▶ [Data excerpts]:
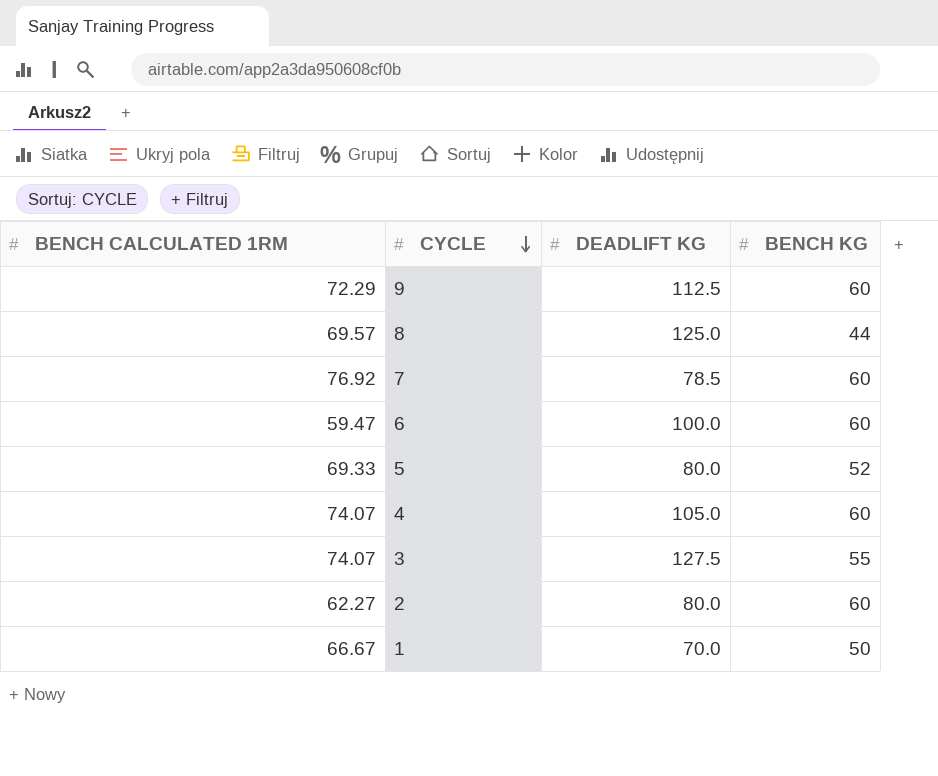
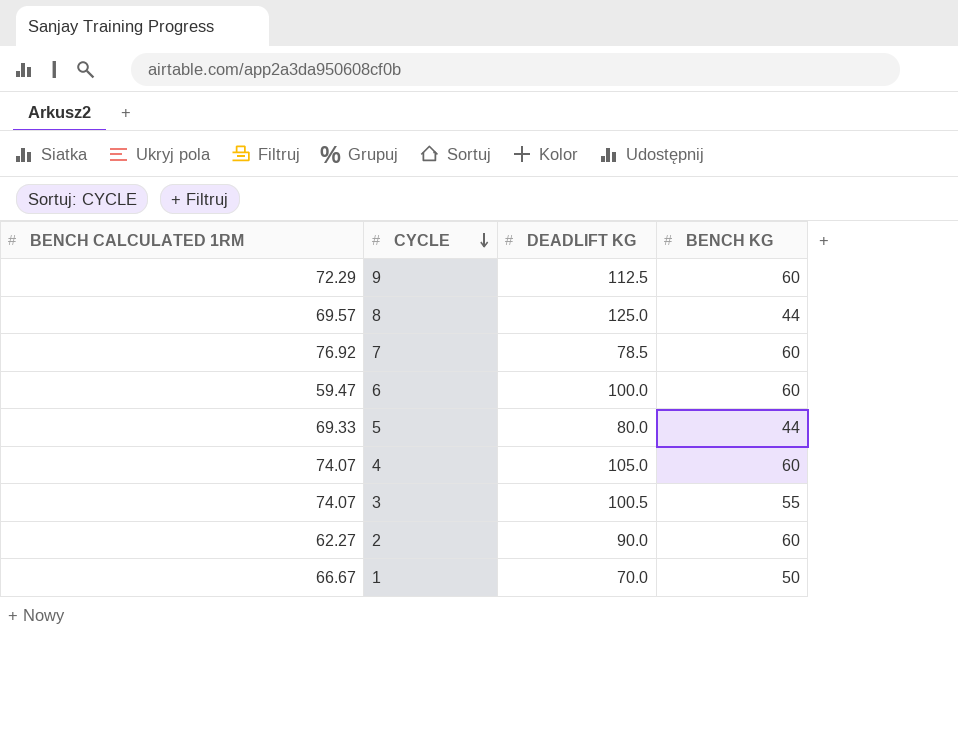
5 | BENCH KG: 52 -> 44
3 | DEADLIFT KG: 127.5 -> 100.5
2 | DEADLIFT KG: 80.0 -> 90.0

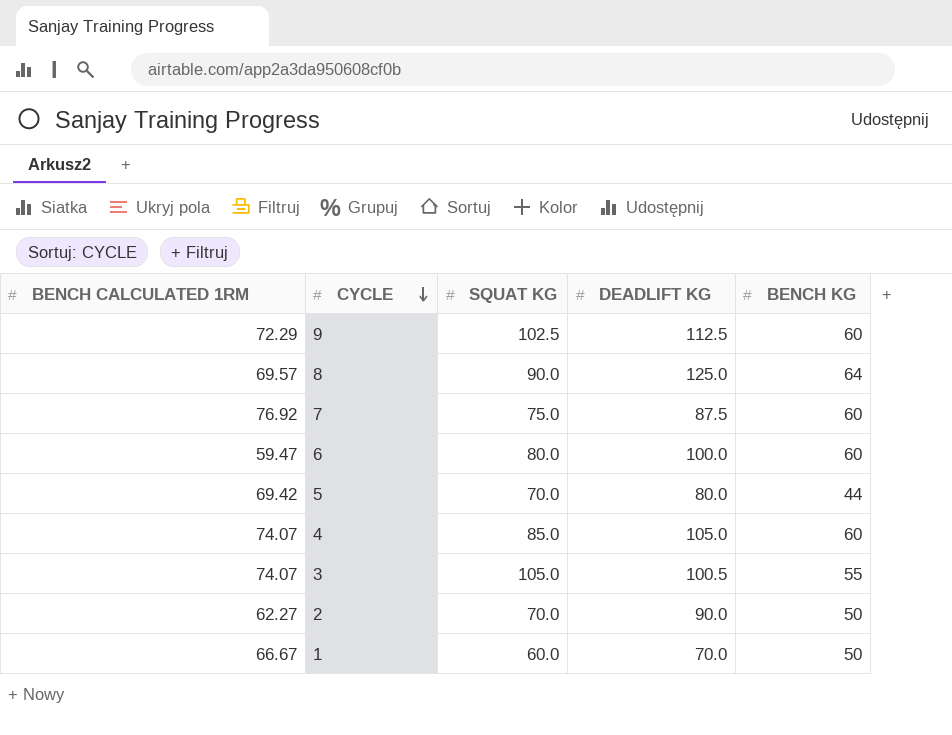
column SQUAT KG | position: none -> 3
8 | BENCH KG: 44 -> 64
7 | DEADLIFT KG: 78.5 -> 87.5
5 | BENCH CALCULATED 1RM: 69.33 -> 69.42
2 | BENCH KG: 60 -> 50

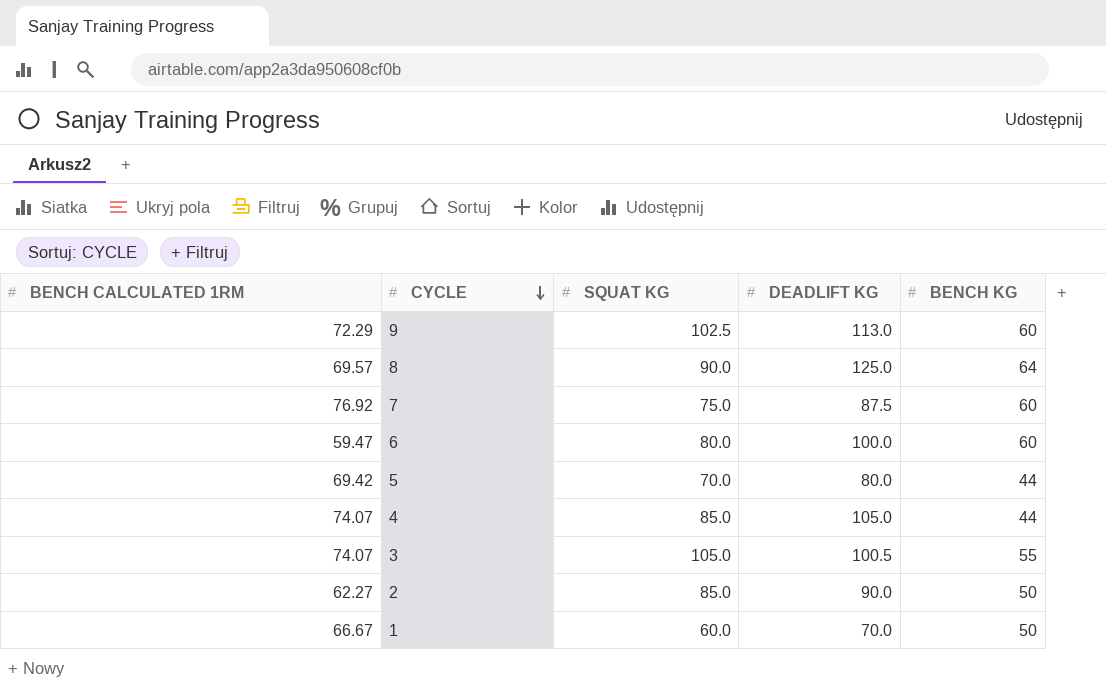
9 | DEADLIFT KG: 112.5 -> 113.0
4 | BENCH KG: 60 -> 44
2 | SQUAT KG: 70.0 -> 85.0

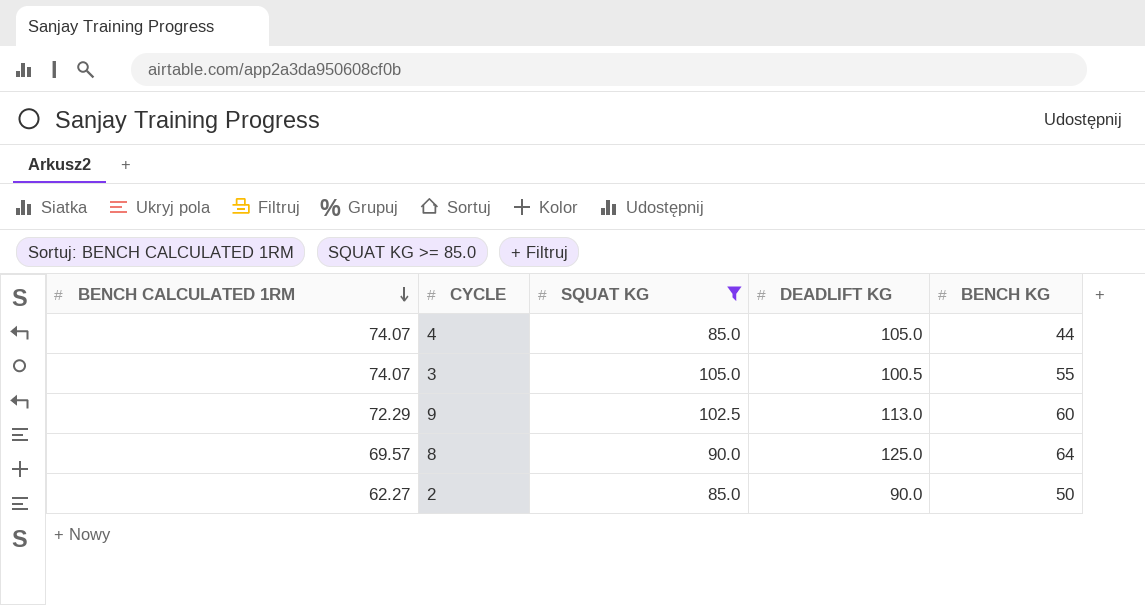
filter: none -> SQUAT KG >= 85.0
row order: CYCLE descending -> BENCH CALCULATED 1RM descending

▶ [What is being asked]: The lines to retype begin with the one containing "8 | BENCH KG: 44 -> 64" and end with the last line of the records. Reproduce them exactly and omit the pictures.

▶ [Result of this exercise]:
8 | BENCH KG: 44 -> 64
7 | DEADLIFT KG: 78.5 -> 87.5
5 | BENCH CALCULATED 1RM: 69.33 -> 69.42
2 | BENCH KG: 60 -> 50

9 | DEADLIFT KG: 112.5 -> 113.0
4 | BENCH KG: 60 -> 44
2 | SQUAT KG: 70.0 -> 85.0

filter: none -> SQUAT KG >= 85.0
row order: CYCLE descending -> BENCH CALCULATED 1RM descending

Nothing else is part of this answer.